- ASSIGNED TASK: Please count the lines of the data that contain "chordbtn" and state only the total.

^^^^^^^^

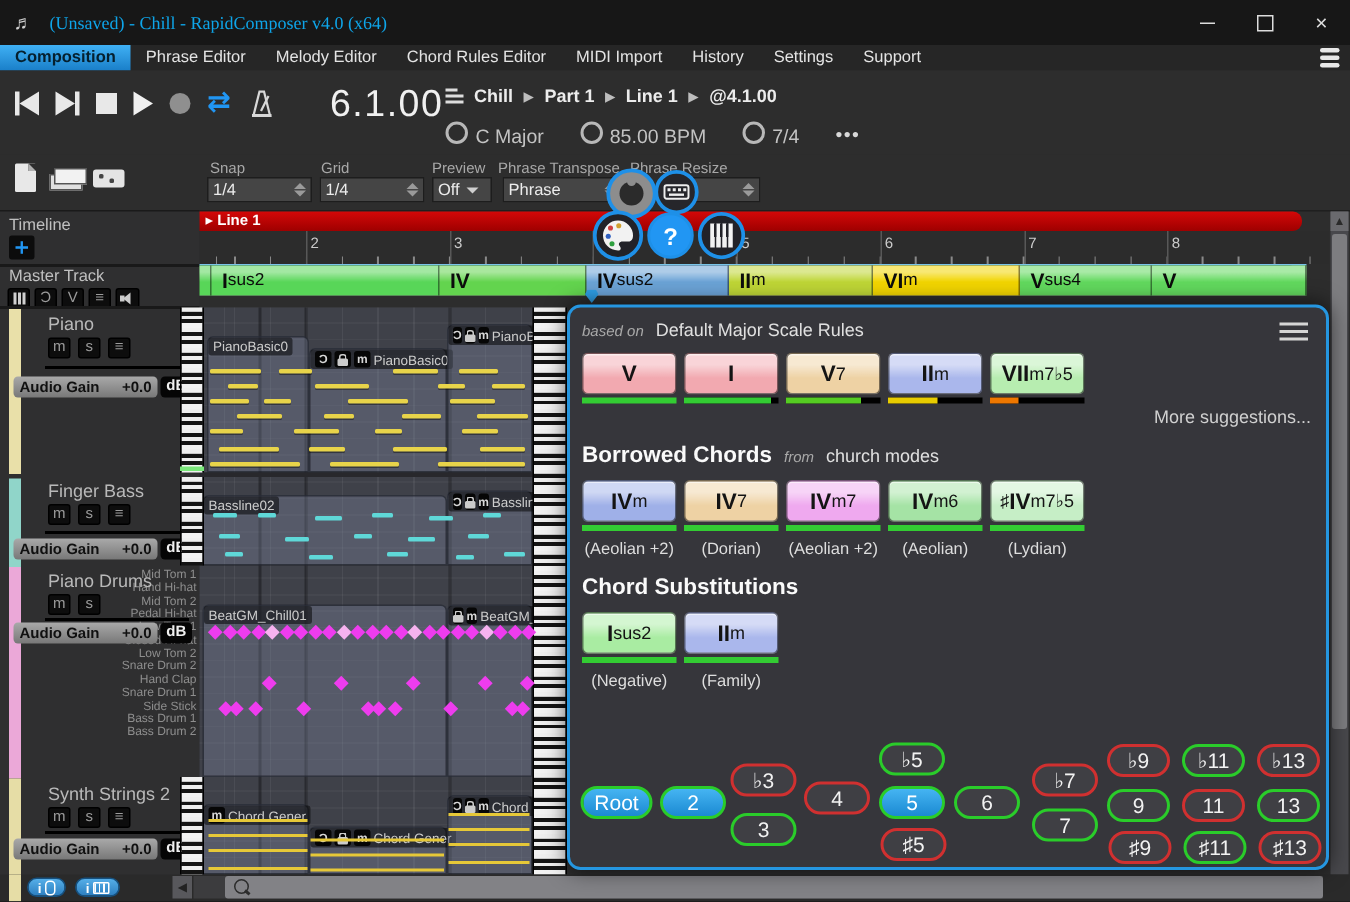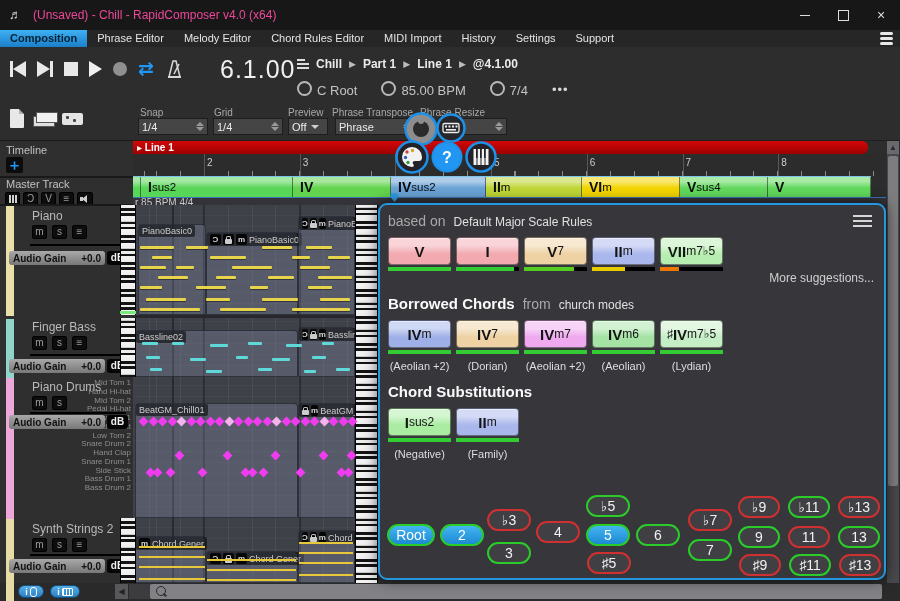--- a/index.html
+++ b/index.html
@@ -2,21 +2,21 @@
 <html><head>
 <meta charset="utf-8">
 <style>
   html,body{margin:0;padding:0;background:#111;}
   #root{position:relative;width:900px;height:601px;overflow:hidden;background:#2d2d2d;
         font-family:"Liberation Sans","DejaVu Sans",sans-serif;color:#ddd;-webkit-font-smoothing:antialiased;}
   .abs{position:absolute;}
   
   .titlebar{position:absolute;left:0;top:0;width:900px;height:30px;background:#171717;display:flex;align-items:center;}
   .app-logo{width:16px;height:14px;margin:0 8px 0 9px;color:#cfcfcf;font-size:13px;line-height:14px;}
-  .win-title{font-size:12px;color:#ec4899;}
+  .win-title{font-size:12px;color:#0ea5e9;font-family:Liberation Serif, serif;}
   .win-controls{margin-left:auto;display:flex;height:30px;}
   .wc{width:38px;height:30px;display:flex;align-items:center;justify-content:center;color:#ddd;}
   .wc-min-glyph{width:10px;height:1px;background:#ddd;}
   .wc-max-glyph{width:9px;height:9px;border:1px solid #ddd;}
   .wc-close-glyph{font-size:14px;line-height:14px;}
   
   .menubar{position:absolute;left:0;top:30px;width:900px;height:17px;background:#262626;display:flex;align-items:stretch;}
   .menu-item{padding:2px 10px 0 10px;font-size:11px;color:#e4e4e4;}
   .menu-item.active{background:linear-gradient(180deg,#3fb0f4,#1a7fc9);color:#05202f;font-weight:bold;}
   .menu-disc{margin-left:auto;margin-right:7px;display:flex;flex-direction:column;justify-content:center;gap:2px;}
@@ -109,21 +109,21 @@
   .keyscol{position:absolute;background:
      repeating-linear-gradient(180deg,#efefef 0 2.5px,#c9c9c9 2.5px 3px,#141414 3px 5.5px,#ededed 5.5px 8px,#141414 8px 10.5px,#f2f2f2 10.5px 13.5px);
      border-left:1px solid #000;border-right:1px solid #000;box-sizing:border-box;}
   .greenkey{position:absolute;background:#7ae87a;}
   
   .circ{position:absolute;border-radius:50%;z-index:60;}
   
   .panel{position:absolute;left:378px;top:203px;width:508px;height:377px;background:#36363b;border:2px solid #2596e0;border-radius:9px;box-sizing:border-box;z-index:50;box-shadow:0 0 14px rgba(0,0,0,.65);}
   .p-sec{position:absolute;left:8px;right:8px;}
   .p-title{font-size:16px;font-weight:bold;color:#fafafa;display:flex;align-items:baseline;gap:8px;}
-  .p-sub{font-size:14px;font-weight:normal;color:#a9a9a9;}
+  .p-sub{font-size:10px;font-weight:normal;color:#a9a9a9;font-style:italic;}
   .p-val{font-size:12px;font-weight:normal;color:#e0e0e0;}
   .burger{position:absolute;right:12px;top:10px;display:flex;flex-direction:column;gap:3px;}
   .burger i{width:19px;height:2px;background:#d5d5d5;}
   .chordbtn-row{display:flex;gap:5px;}
   .chordbtn{width:63px;}
   .cb-face{height:26px;border-radius:4px;border:1px solid rgba(0,0,0,.5);display:flex;align-items:center;justify-content:center;color:#141414;box-shadow:inset 0 1px 0 rgba(255,255,255,.55);}
   .cb-face b{font-size:15px;}
   .cb-face span{font-size:12px;}
   .cb-bar{height:4px;margin-top:2px;background:#000;}
   .cb-bar i{display:block;height:4px;}
@@ -222,21 +222,21 @@
         </span>
     <div>Chill</div>
         <div class="sep">▶</div>
         <div>Part 1</div>
         <div class="sep">▶</div>
         <div>Line 1</div>
         <div class="sep">▶</div>
         <div>@4.1.00</div>
       </div>
     <div class="t-row2">
-      <span><span class="radio"></span><span>C Root</span></span>
+      <span><span class="radio"></span><span>C Major</span></span>
       <span><span class="radio"></span><span>85.00 BPM</span></span>
       <span><span class="radio"></span><span>7/4</span></span>
       <span class="moredots">•••</span>
     </div>
   </div>
 
   <div class="toolbar">
     <div class="fi-page"></div>
     <div class="fi-stack">
         <i></i>
@@ -426,21 +426,20 @@
       </div>
       <div class="chordseg" style="width: 88px; background: linear-gradient(rgba(255, 255, 255, 0.45) 0px, rgba(255, 255, 255, 0.45) 22%, rgba(255, 255, 255, 0) 55%), rgb(98, 217, 94);">
         <b>V</b>
         <span>sus4</span>
       </div>
       <div class="chordseg" style="width: 103px; background: linear-gradient(rgba(255, 255, 255, 0.45) 0px, rgba(255, 255, 255, 0.45) 22%, rgba(255, 255, 255, 0) 55%), rgb(98, 217, 94);">
         <b>V</b>
         <span></span>
       </div>
     </div>
-  <div class="inforow">r  85 BPM  4/4</div>
   <div class="bluemark"></div>
   <div id="lanes">
       <div class="lane" style="top: 205px; height: 110px;"></div>
       <div class="lane" style="top: 318px; height: 59px;"></div>
       <div class="lane" style="top: 377px; height: 141px;"></div>
       <div class="lane" style="top: 518px; height: 65px;"></div>
       <div class="lane-gap" style="top: 315px; height: 3px;"></div>
       <div class="lane-gap" style="top: 196px; height: 0px;"></div>
       <div class="phrase" style="left: 138px; top: 224px; width: 68px; height: 91px;"></div>
       <div class="chip" style="left: 139px; top: 225px; max-width: 215px; overflow: hidden;">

^^^^^^^^

- EXERCISE RESULT: 2